→ Action item: An exact copy of every record is needed, with the pictures left out.

====== Input ======

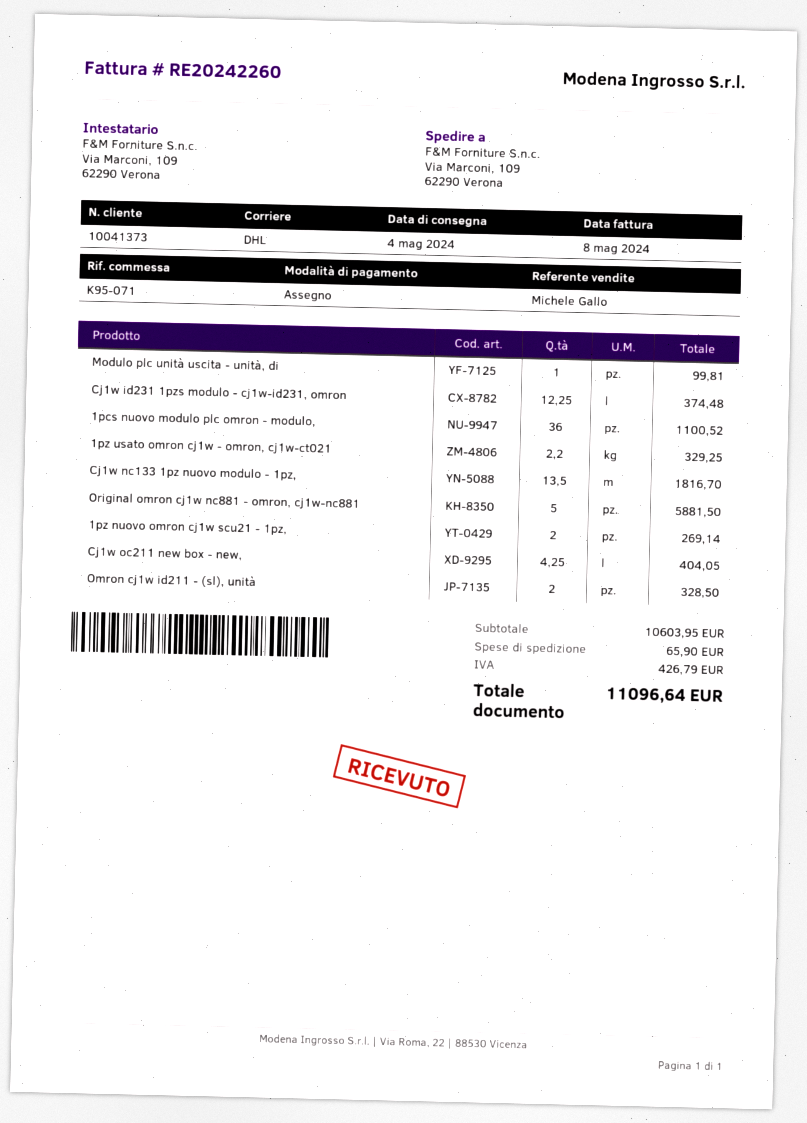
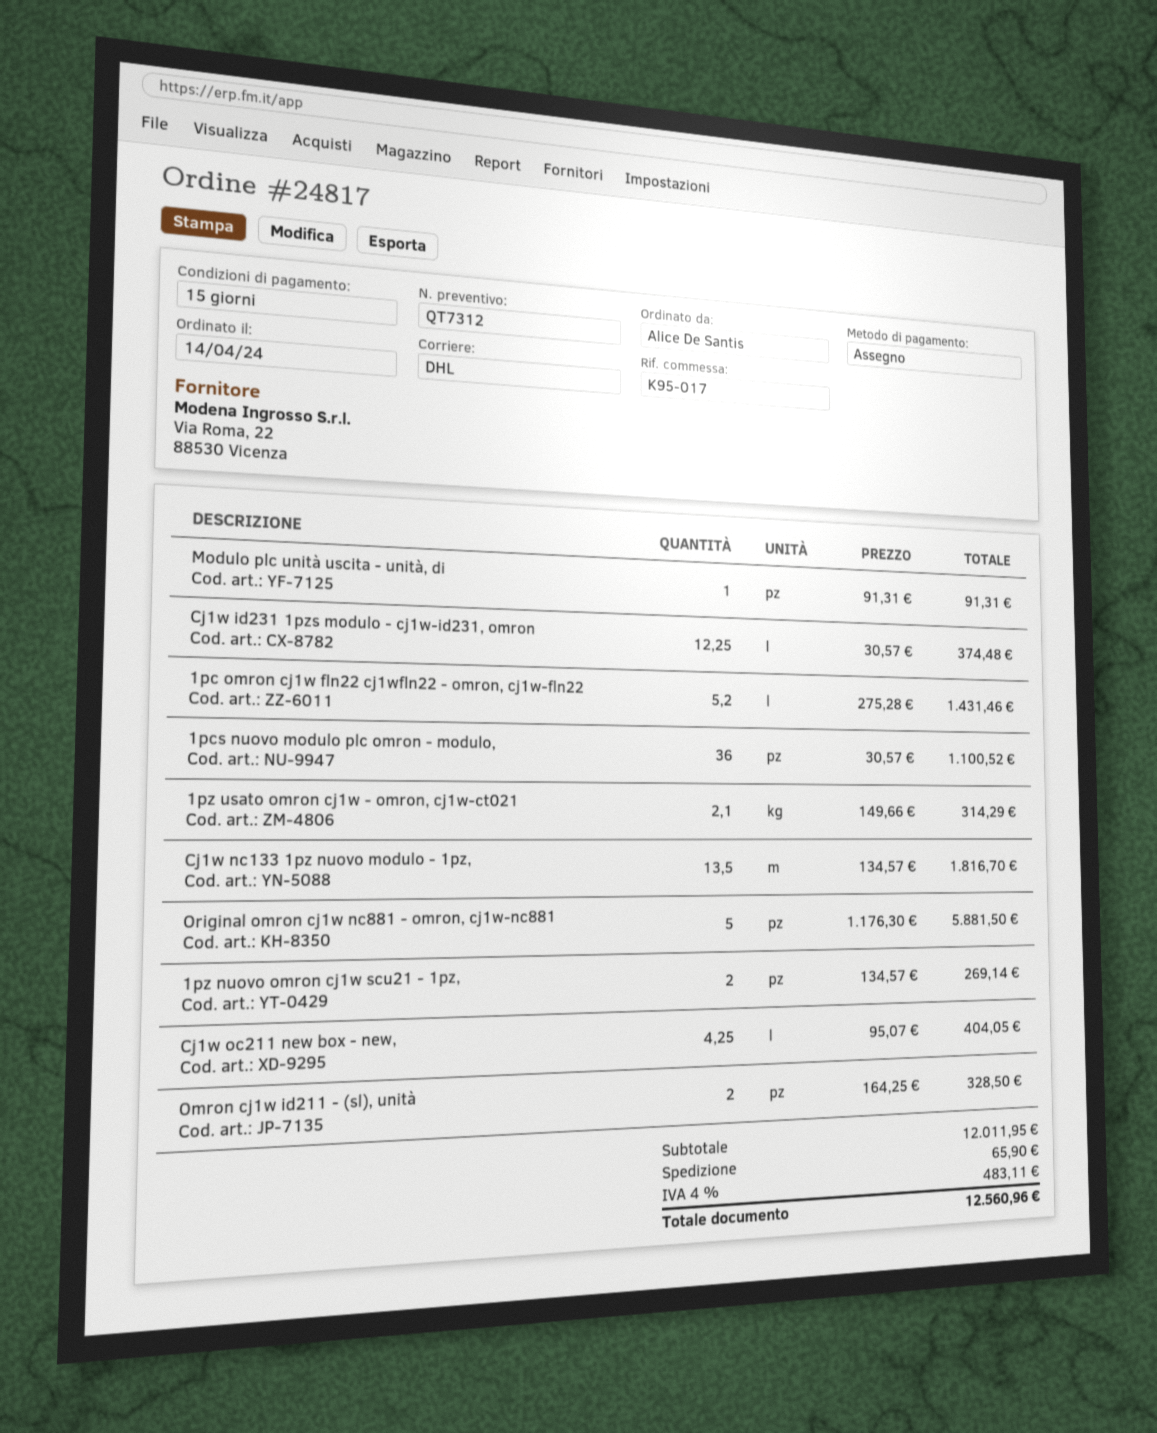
reference: K95-071 -> K95-017
Modulo plc unità uscita - unità, di: 1 for 99.81 -> 1 for 91.31
1pz usato omron cj1w - omron, cj1w-ct021: 2.2 for 329.25 -> 2.1 for 314.29
1pc omron cj1w fln22 cj1wfln22 - omron, cj1w-fln22: none -> 5.2 for 1431.46
subtotal: 10603.95 -> 12011.95
tax: 426.79 -> 483.11
total: 11096.64 -> 12560.96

======

→ Response to the exercise:
reference: K95-071 -> K95-017
Modulo plc unità uscita - unità, di: 1 for 99.81 -> 1 for 91.31
1pz usato omron cj1w - omron, cj1w-ct021: 2.2 for 329.25 -> 2.1 for 314.29
1pc omron cj1w fln22 cj1wfln22 - omron, cj1w-fln22: none -> 5.2 for 1431.46
subtotal: 10603.95 -> 12011.95
tax: 426.79 -> 483.11
total: 11096.64 -> 12560.96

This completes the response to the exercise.